─── DATA FOR ANALYSIS
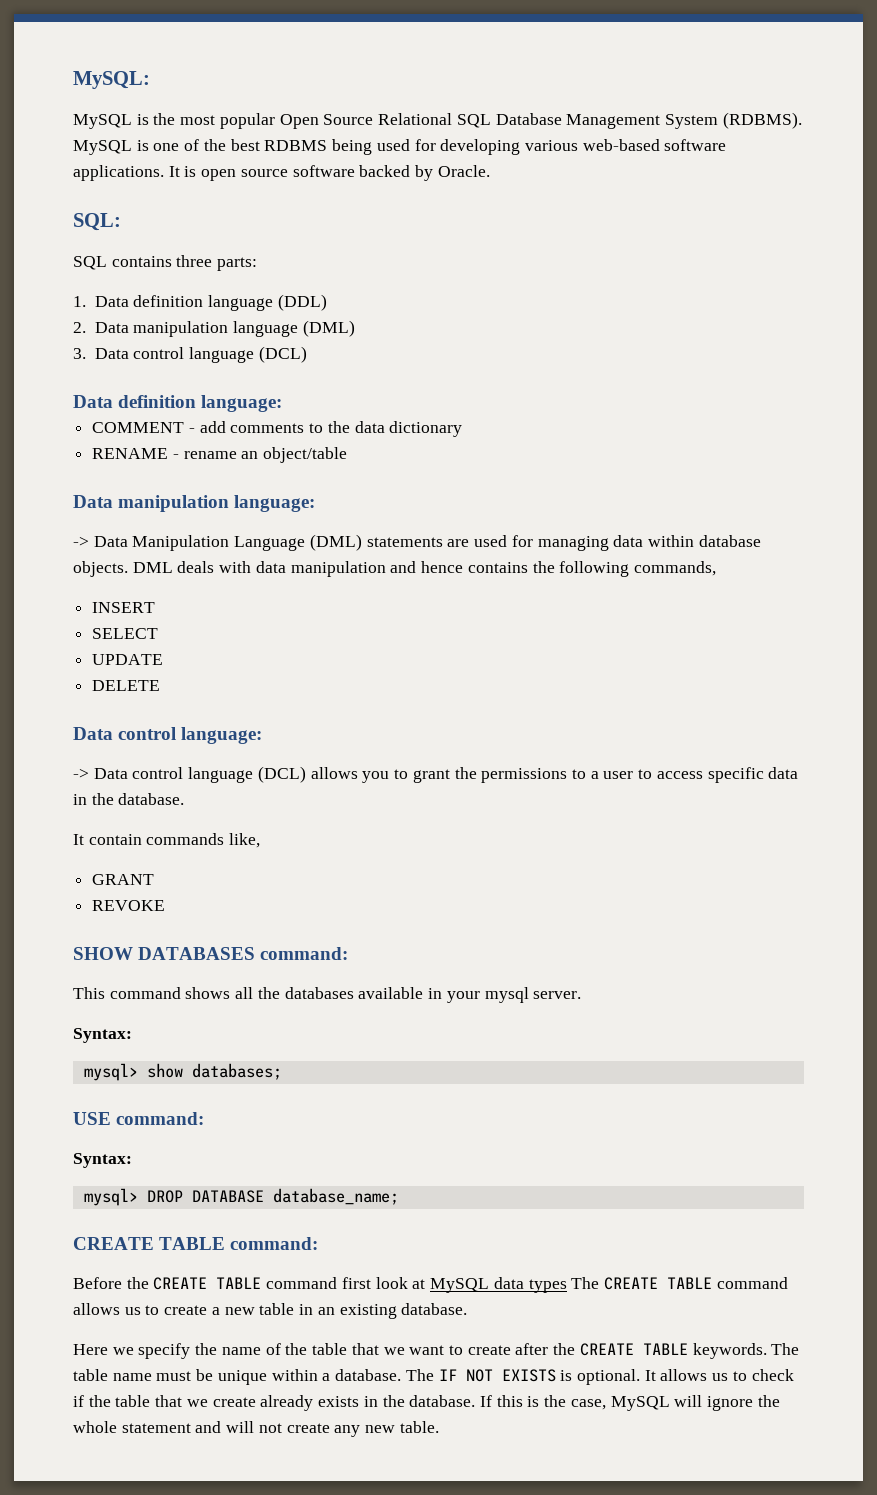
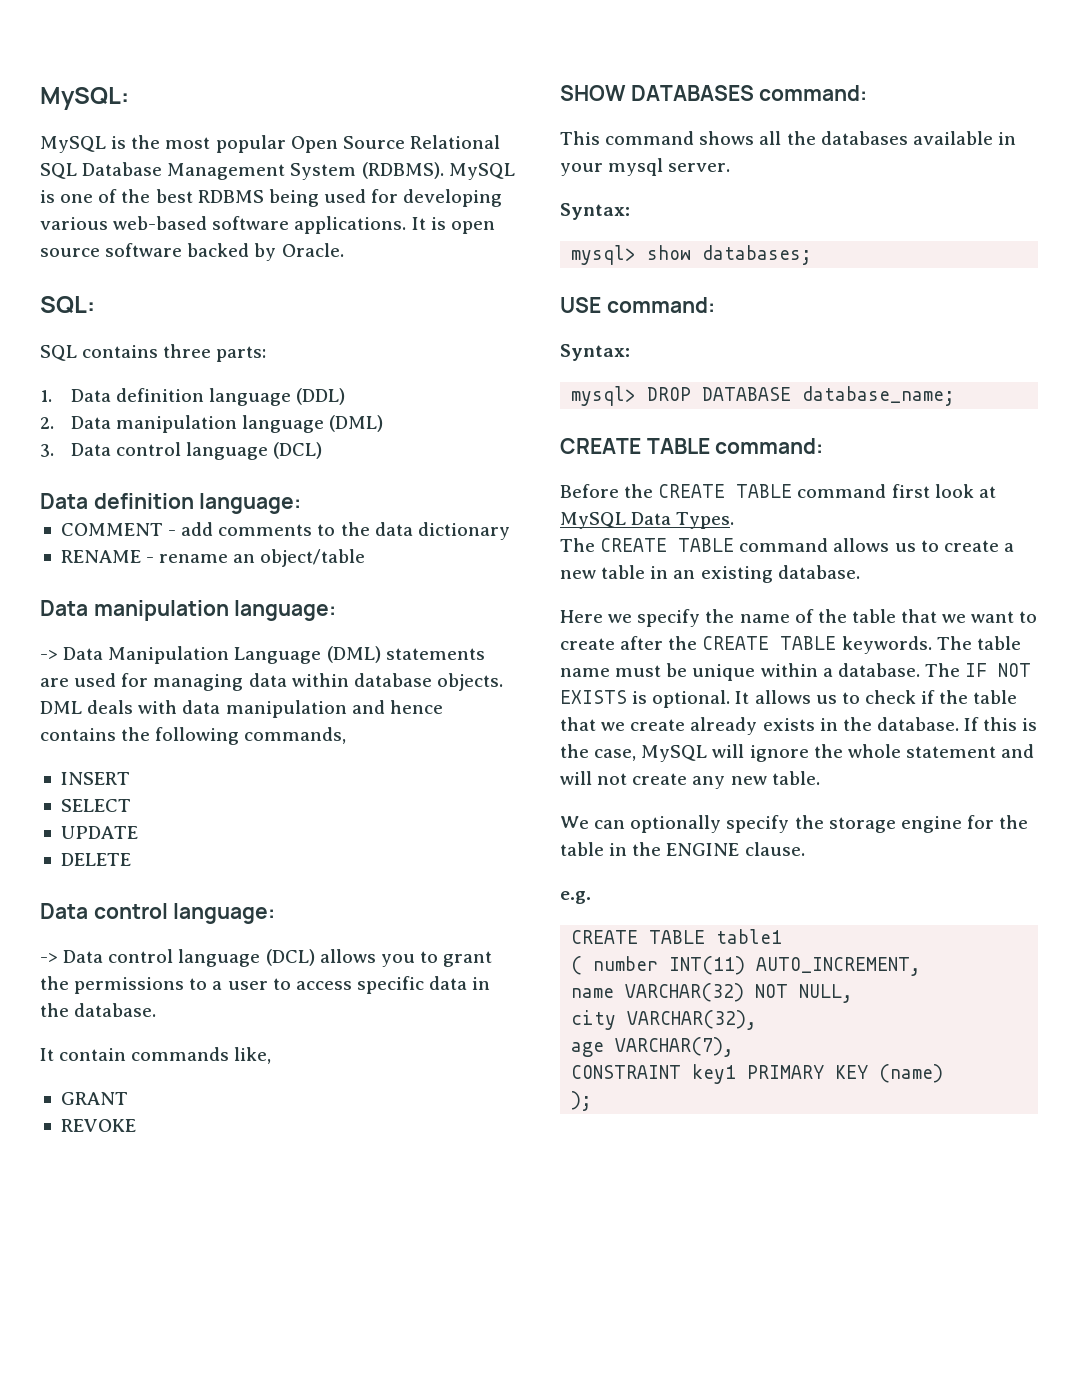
- Before the CREATE TABLE command first look at MySQL data types The CREATE TABLE command allows us to create a new table in an existing database.
+ Before the CREATE TABLE command first look at MySQL Data Types.
+ The CREATE TABLE command allows us to create a new table in an existing database.
+ We can optionally specify the storage engine for the table in the ENGINE clause.
+ e.g.
+ CREATE TABLE table1
+ ( number INT(11) AUTO_INCREMENT,
+ name VARCHAR(32) NOT NULL,
+ city VARCHAR(32),
+ age VARCHAR(7),
+ CONSTRAINT key1 PRIMARY KEY (name)
+ );

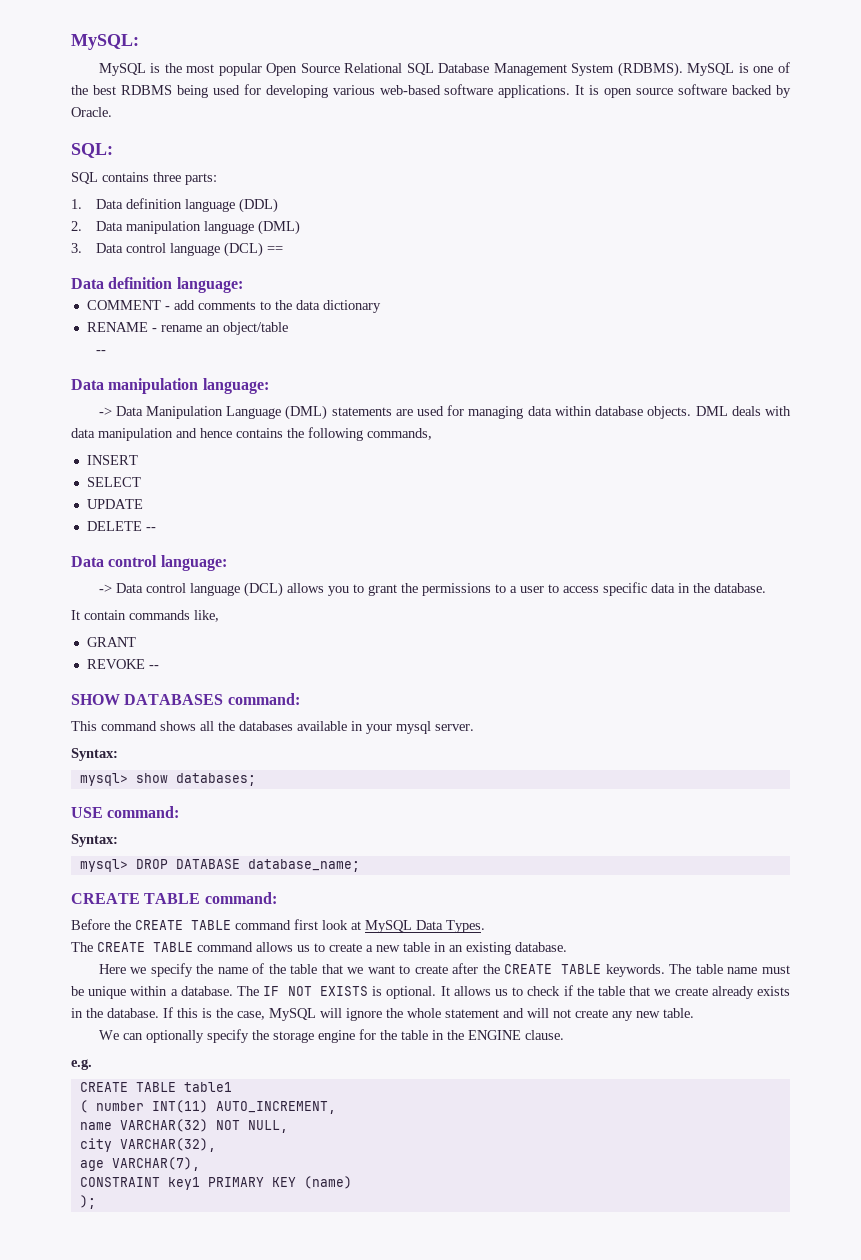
- 3. Data control language (DCL)
+ 3. Data control language (DCL) ==
  RENAME - rename an object/table
+ --
- DELETE
+ DELETE --
- REVOKE
+ REVOKE --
──────
# WHAT NEEDS TO BE DONE
Before you return the listing, strip out its pictures; all else must match exactly.

# OUTPUT FOR THIS TASK
- Before the CREATE TABLE command first look at MySQL data types The CREATE TABLE command allows us to create a new table in an existing database.
+ Before the CREATE TABLE command first look at MySQL Data Types.
+ The CREATE TABLE command allows us to create a new table in an existing database.
+ We can optionally specify the storage engine for the table in the ENGINE clause.
+ e.g.
+ CREATE TABLE table1
+ ( number INT(11) AUTO_INCREMENT,
+ name VARCHAR(32) NOT NULL,
+ city VARCHAR(32),
+ age VARCHAR(7),
+ CONSTRAINT key1 PRIMARY KEY (name)
+ );

- 3. Data control language (DCL)
+ 3. Data control language (DCL) ==
  RENAME - rename an object/table
+ --
- DELETE
+ DELETE --
- REVOKE
+ REVOKE --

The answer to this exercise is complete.